Beauty is a wound is a fantastic novel which revolves around a character who we would not even take it our stride for her profession. But the way the author has woven a satire of life and history of nation as much as you can think about it. There is an eerie sense of humour that best describes the way the characters are presented by the author.

There is a way to describe things of the nation if you think about a narration of the history from the characters. The story is also about how you can mix the history and fiction in a classic way to get you the best of storytelling.

There is a rawness in the language and that translates to making it more authentic in a way and the author turns no stones to get you smell the land and get you close to the environment.
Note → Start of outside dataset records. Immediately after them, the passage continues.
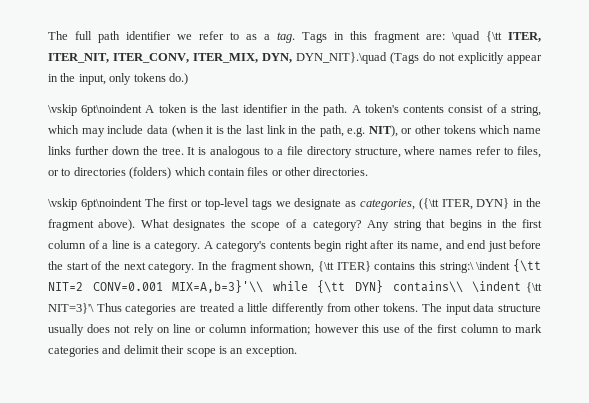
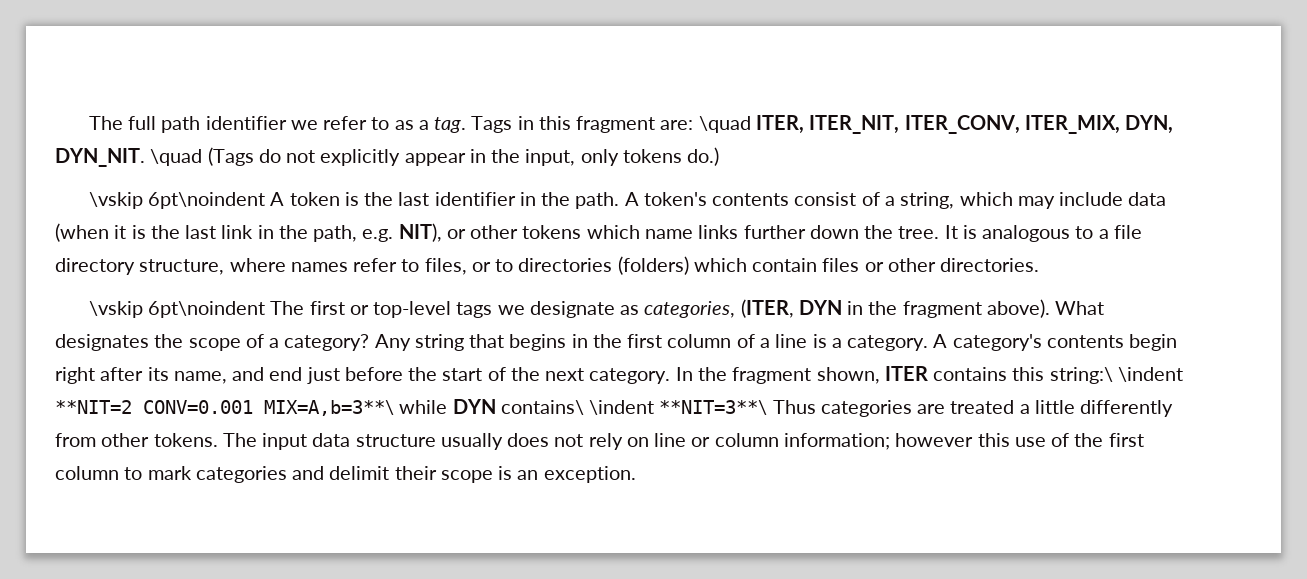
- Tags in this fragment are: \quad {\tt ITER, ITER_NIT, ITER_CONV, ITER_MIX, DYN, DYN_NIT}.\quad (Tags do not explicitly appear in the input, only tokens do.)
+ Tags in this fragment are: \quad ITER, ITER_NIT, ITER_CONV, ITER_MIX, DYN, DYN_NIT. \quad (Tags do not explicitly appear in the input, only tokens do.)
- \vskip 6pt\noindent The first or top-level tags we designate as categories, ({\tt ITER, DYN} in the fragment above).
+ \vskip 6pt\noindent The first or top-level tags we designate as categories, (ITER, DYN in the fragment above).
- In the fragment shown, {\tt ITER} contains this string:\ \indent {\tt NIT=2 CONV=0.001 MIX=A,b=3}'\\ while {\tt DYN} contains\\ \indent {\tt NIT=3}'\ Thus categories are treated a little differently from other tokens.
+ In the fragment shown, ITER contains this string:\ \indent **NIT=2 CONV=0.001 MIX=A,b=3**\ while DYN contains\ \indent **NIT=3**\ Thus categories are treated a little differently from other tokens.

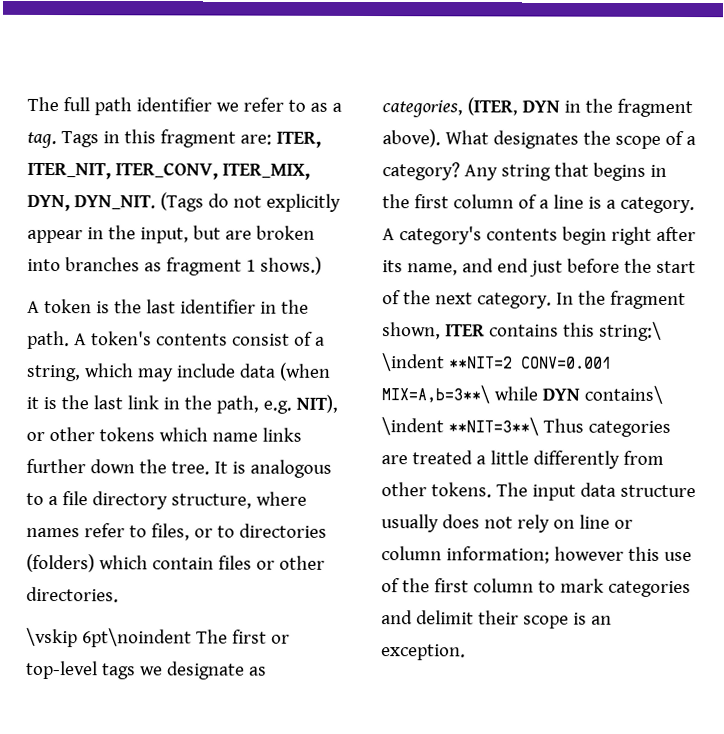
- Tags in this fragment are: \quad ITER, ITER_NIT, ITER_CONV, ITER_MIX, DYN, DYN_NIT.
+ Tags in this fragment are: ITER, ITER_NIT, ITER_CONV, ITER_MIX, DYN, DYN_NIT.
- \quad (Tags do not explicitly appear in the input, only tokens do.)
- \vskip 6pt\noindent A token is the last identifier in the path.
+ (Tags do not explicitly appear in the input, but are broken into branches as fragment 1 shows.)
+ A token is the last identifier in the path.

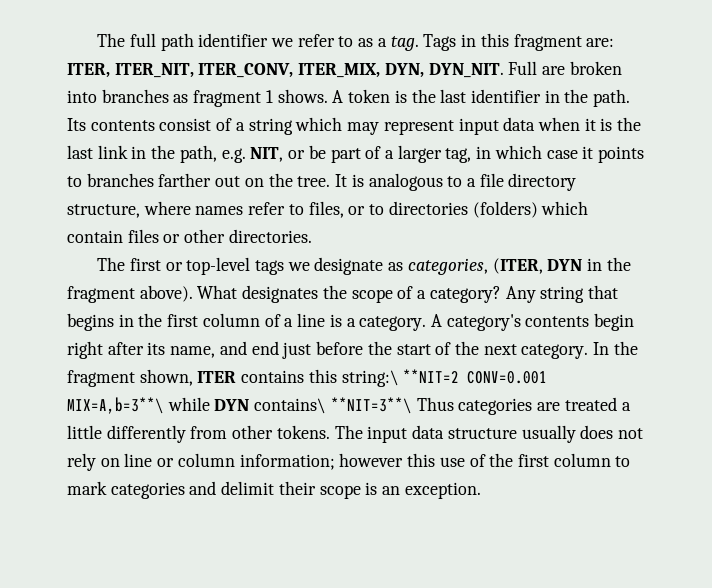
- (Tags do not explicitly appear in the input, but are broken into branches as fragment 1 shows.)
- A token is the last identifier in the path.
+ Full are broken into branches as fragment 1 shows. A token is the last identifier in the path.
- A token's contents consist of a string, which may include data (when it is the last link in the path, e.g. NIT), or other tokens which name links further down the tree.
+ Its contents consist of a string which may represent input data when it is the last link in the path, e.g. NIT, or be part of a larger tag, in which case it points to branches farther out on the tree.
- \vskip 6pt\noindent The first or top-level tags we designate as categories, (ITER, DYN in the fragment above).
+ The first or top-level tags we designate as categories, (ITER, DYN in the fragment above).
- In the fragment shown, ITER contains this string:\ \indent **NIT=2 CONV=0.001 MIX=A,b=3**\ while DYN contains\ \indent **NIT=3**\ Thus categories are treated a little differently from other tokens.
+ In the fragment shown, ITER contains this string:\ **NIT=2 CONV=0.001 MIX=A,b=3**\ while DYN contains\ **NIT=3**\ Thus categories are treated a little differently from other tokens.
There is a momentum with the characters and also the story and it has all the ingredients to make you laugh within. Sometimes there are big sarcastic statements blurted out as if nothing has happened. The weight of the argument is to be seen within the context, there are social messages some modern take on the long customs and then radicalism presented with a simplicity that exudes charm.

I am also in awe of the translator who I am sure has held the story in its entirety and we can see the way the words being explicitly used or abused (you can choose them). A book of this calibre is enhanced when it reaches out to the world population and the stories gets told in multiple languages.

This is the second time in recent days getting to read a translated work with a charm that you can easily identify with the original language and how impactful it would be.

I could see a Salman Rushidique narrative with the history as a backdrop and the characters being woven around the events that shaped the country. Quite possible a history – story best woven with a dose of fiction added to it.

I am sure you will be left with the stories of Dewi Ayu for quite a while after you keep the book down.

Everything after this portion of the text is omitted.